Under the Tax Cuts and Jobs Act enacted last year, the federal lifetime gift and estate tax exemption doubled. Every year the lifetime gift tax exemption and estate tax exemption amounts are adjusted for inflation. For 2019, the exemption increased to $11.4 million for individuals and $22.8 million for married couples. That means, for example, that estates valued at less than $11.4 million will not be taxed. Similarly, an individual could make gifts totaling $11.4 million during their lifetime without tax exposure.
In addition, each year, an individual can make gifts of up to $15,000 in value to as many people as they want without reporting the gifts to the IRS. Married couples may make gifts up to $30,000. Only gifts exceeding that annual value must be reported on tax forms.
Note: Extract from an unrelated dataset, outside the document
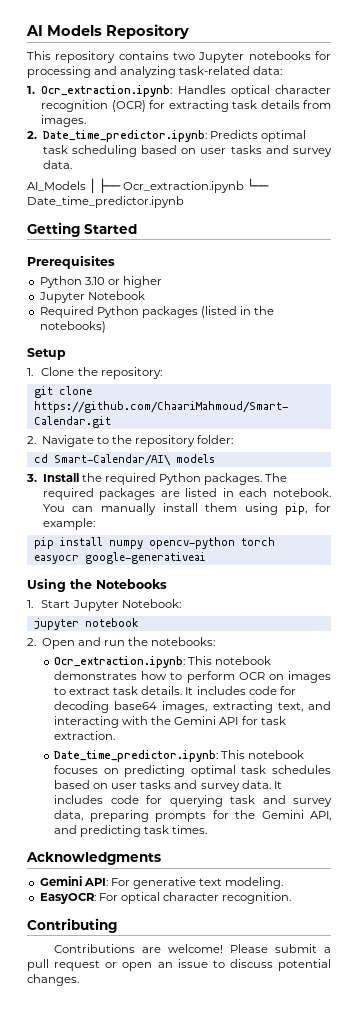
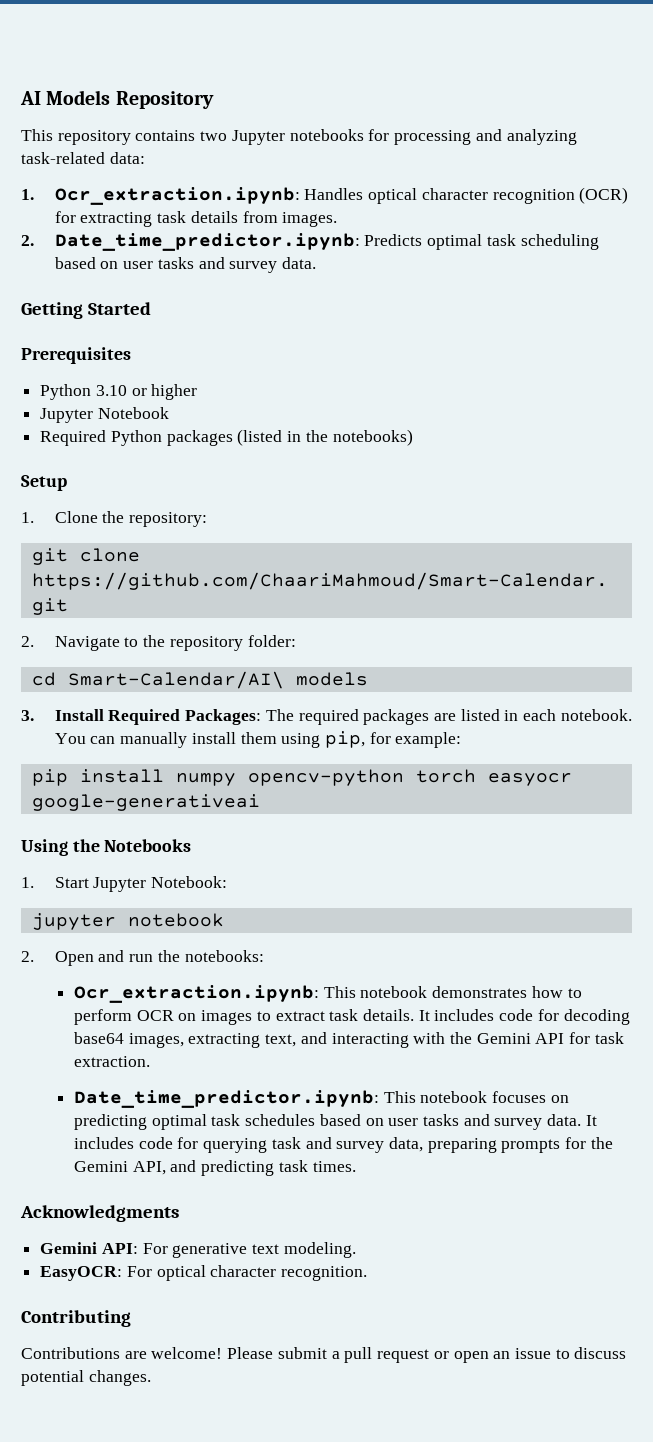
- AI_Models │ ├── Ocr_extraction.ipynb └── Date_time_predictor.ipynb
- 3. Install the required Python packages. The required packages are listed in each notebook.
+ 3. Install Required Packages: The required packages are listed in each notebook.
Generally, the goal in estate planning is to reduce the value of an estate so that it falls under the exemption, ensuring that no estate taxes are owed after death. Currently, estates valued at more than the exemption amount are taxed at the rate of 40 percent.
Traditionally, one way to reduce estate value is by taking advantage of the annual exclusion. According to the IRS, a taxable gift includes anything of value that is given or transferred to another without receiving something of value in return. Under this definition, cash, financial accounts, stocks and bonds, real property, business interests, personal property, debt forgiveness, and no or low-interest loans may qualify as gifts.
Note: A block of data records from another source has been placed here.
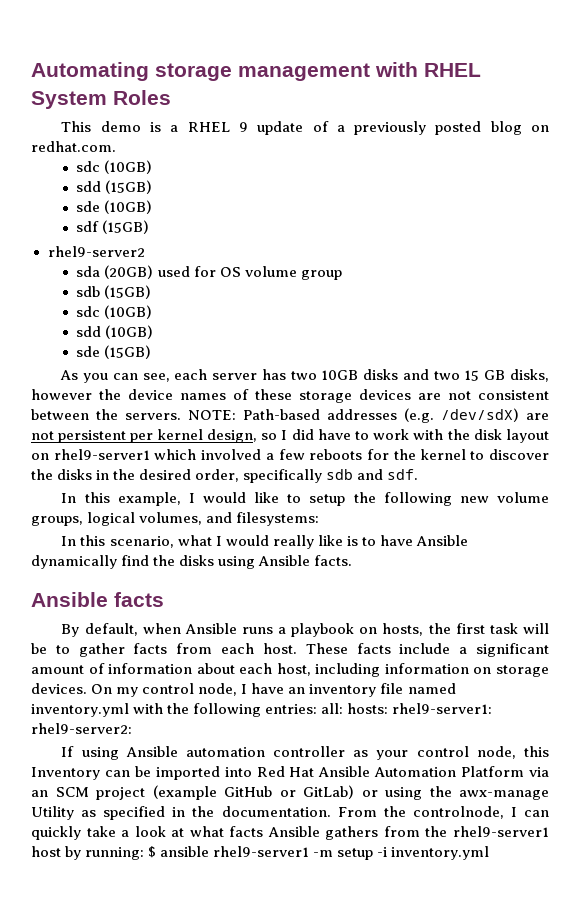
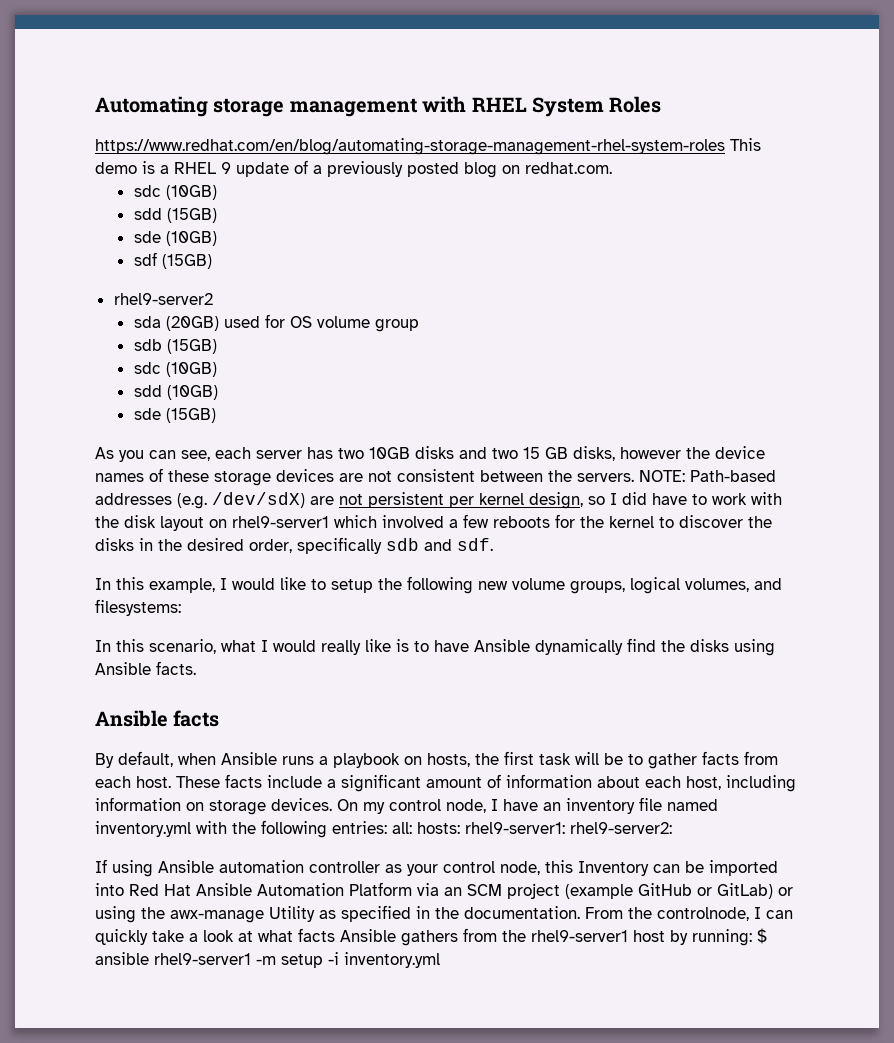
- This demo is a RHEL 9 update of a previously posted blog on redhat.com.
+ https://www.redhat.com/en/blog/automating-storage-management-rhel-system-roles This demo is a RHEL 9 update of a previously posted blog on redhat.com.

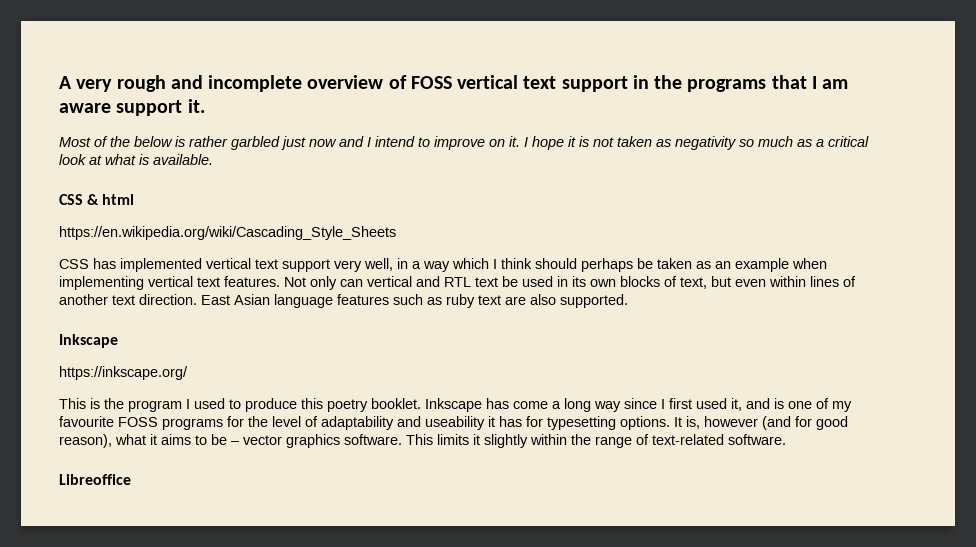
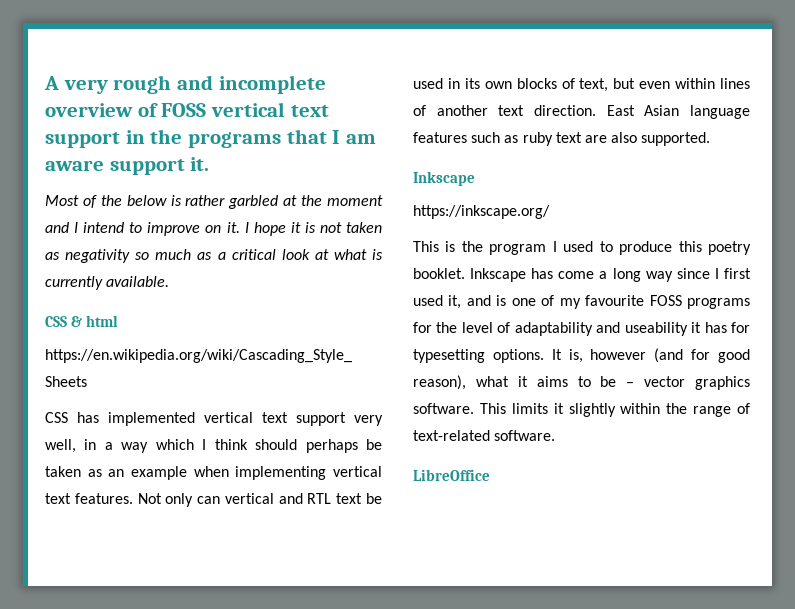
- Most of the below is rather garbled just now and I intend to improve on it.
+ Most of the below is rather garbled at the moment and I intend to improve on it.
- I hope it is not taken as negativity so much as a critical look at what is available.
+ I hope it is not taken as negativity so much as a critical look at what is currently available.
- Libreoffice
+ LibreOffice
However, the following gifts, no matter their value, are exempt from federal gift taxes:
- Tuition. Tuition payments for another may be made directly to an educational institution without gift tax consequences. There is no limit on the amount that can be funded, or on the number of years tuition can be paid.
- Spousal gifts. If your spouse is a U.S. citizen, there is no limit on the value of gifts that may be made to him or her. However, if your spouse is not a U.S. citizen, tax free gifts are limited to $155,000.
- Medical expenses. When medical expenses are paid directly to the person or organization providing care, no tax liability is incurred for either party. Typically, qualifying expenses include diagnosis, treatment, medical procedures, transportation related to care, and medical insurance.
- Charitable donations. Gifts made to qualified charitable organizations do no incur gift tax liability.
The increase in the federal gift and estate tax exemption may actually have little impact on the average estate. According to a study by United Income, retired adults who die in their 60s on average leave behind estates valued at $296,000. That amount increases to $313,000 for adults in their 70s and $315,000 for adults in their 80s. Adults who die in their 90s left behind estates valued at $283,000.
However, the timing and method of a gift transfer may have other tax implications, ones that can significantly impact the value of a gift. For that reason, when creating a gifting program, it is important to consult with an estate planning attorney.